[DATA FOR THIS TASK Boundary: Start]
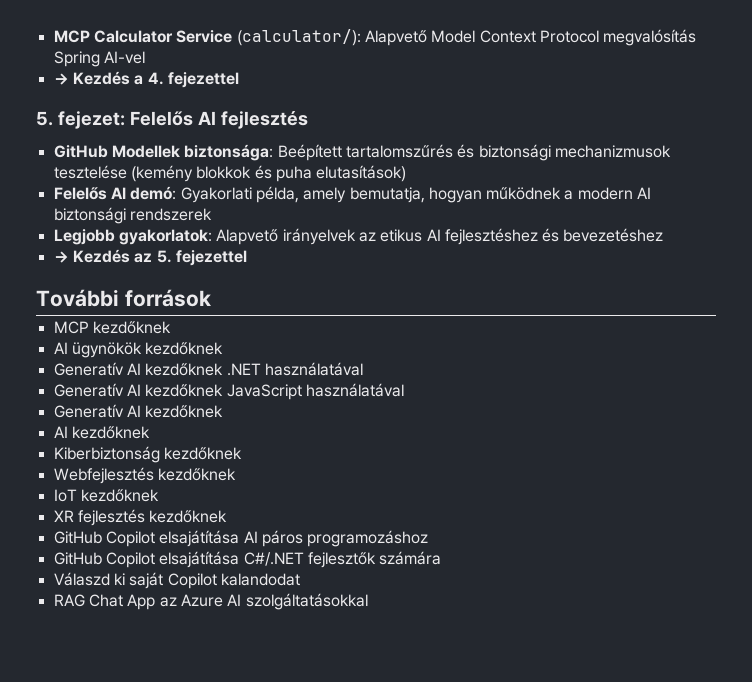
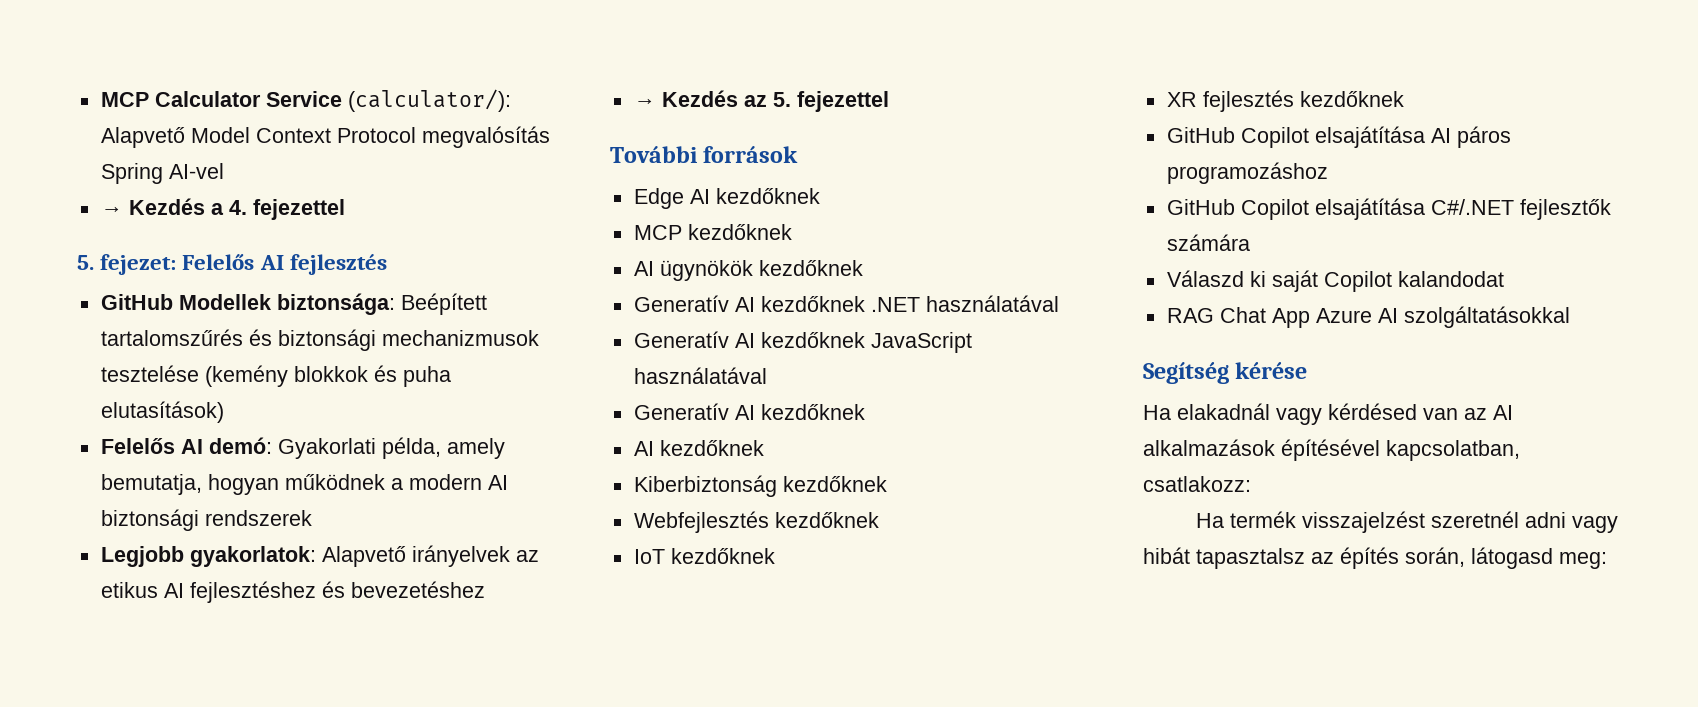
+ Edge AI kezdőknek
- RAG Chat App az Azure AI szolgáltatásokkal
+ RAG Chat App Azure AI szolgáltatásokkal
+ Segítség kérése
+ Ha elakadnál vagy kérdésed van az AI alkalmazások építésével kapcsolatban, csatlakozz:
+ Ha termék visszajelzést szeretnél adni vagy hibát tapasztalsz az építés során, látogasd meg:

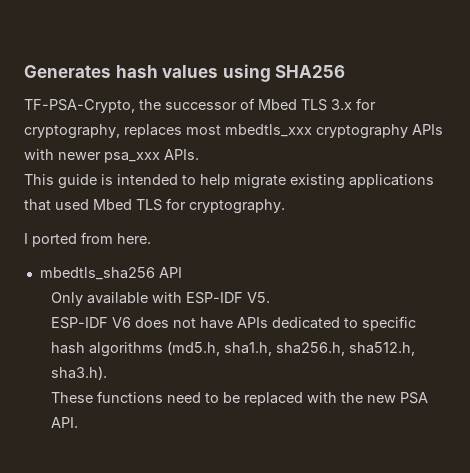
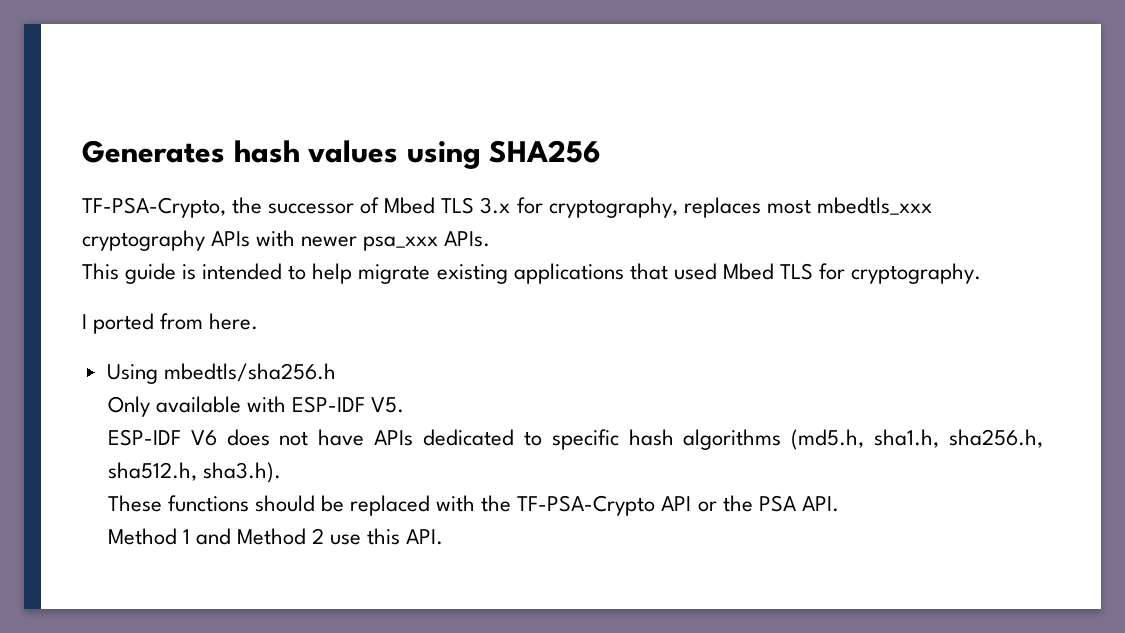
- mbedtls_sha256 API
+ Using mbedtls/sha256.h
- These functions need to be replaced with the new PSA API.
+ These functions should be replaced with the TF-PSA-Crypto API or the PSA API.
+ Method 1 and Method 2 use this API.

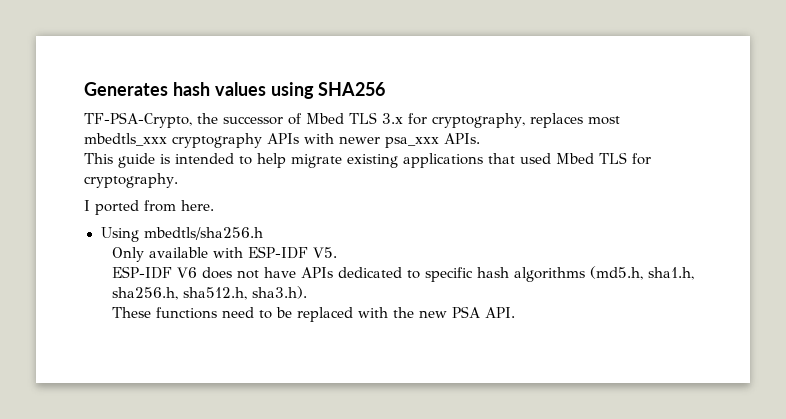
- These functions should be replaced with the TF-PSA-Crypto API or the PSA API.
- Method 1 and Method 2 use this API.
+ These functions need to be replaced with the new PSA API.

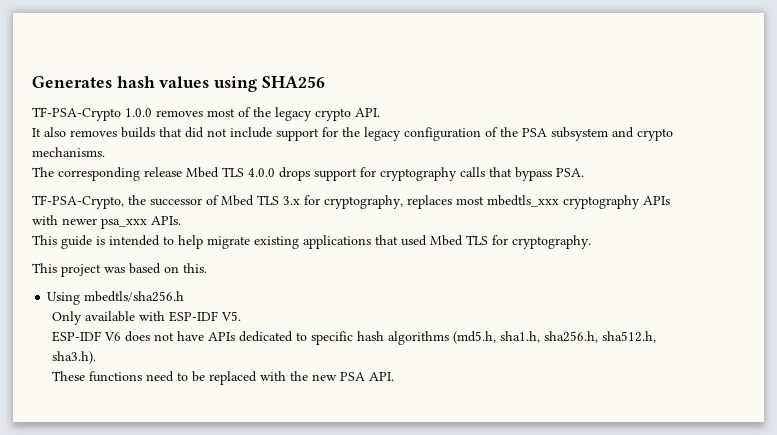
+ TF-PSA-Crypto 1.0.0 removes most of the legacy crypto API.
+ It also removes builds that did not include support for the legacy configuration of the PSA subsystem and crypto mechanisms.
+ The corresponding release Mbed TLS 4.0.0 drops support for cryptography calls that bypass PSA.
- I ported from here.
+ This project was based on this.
[DATA FOR THIS TASK Boundary: End]
Any pictures are to be skipped, and the lines from the beginning of the entries through the line with "that bypass PSA." copied exactly.

+ Edge AI kezdőknek
- RAG Chat App az Azure AI szolgáltatásokkal
+ RAG Chat App Azure AI szolgáltatásokkal
+ Segítség kérése
+ Ha elakadnál vagy kérdésed van az AI alkalmazások építésével kapcsolatban, csatlakozz:
+ Ha termék visszajelzést szeretnél adni vagy hibát tapasztalsz az építés során, látogasd meg:

- mbedtls_sha256 API
+ Using mbedtls/sha256.h
- These functions need to be replaced with the new PSA API.
+ These functions should be replaced with the TF-PSA-Crypto API or the PSA API.
+ Method 1 and Method 2 use this API.

- These functions should be replaced with the TF-PSA-Crypto API or the PSA API.
- Method 1 and Method 2 use this API.
+ These functions need to be replaced with the new PSA API.

+ TF-PSA-Crypto 1.0.0 removes most of the legacy crypto API.
+ It also removes builds that did not include support for the legacy configuration of the PSA subsystem and crypto mechanisms.
+ The corresponding release Mbed TLS 4.0.0 drops support for cryptography calls that bypass PSA.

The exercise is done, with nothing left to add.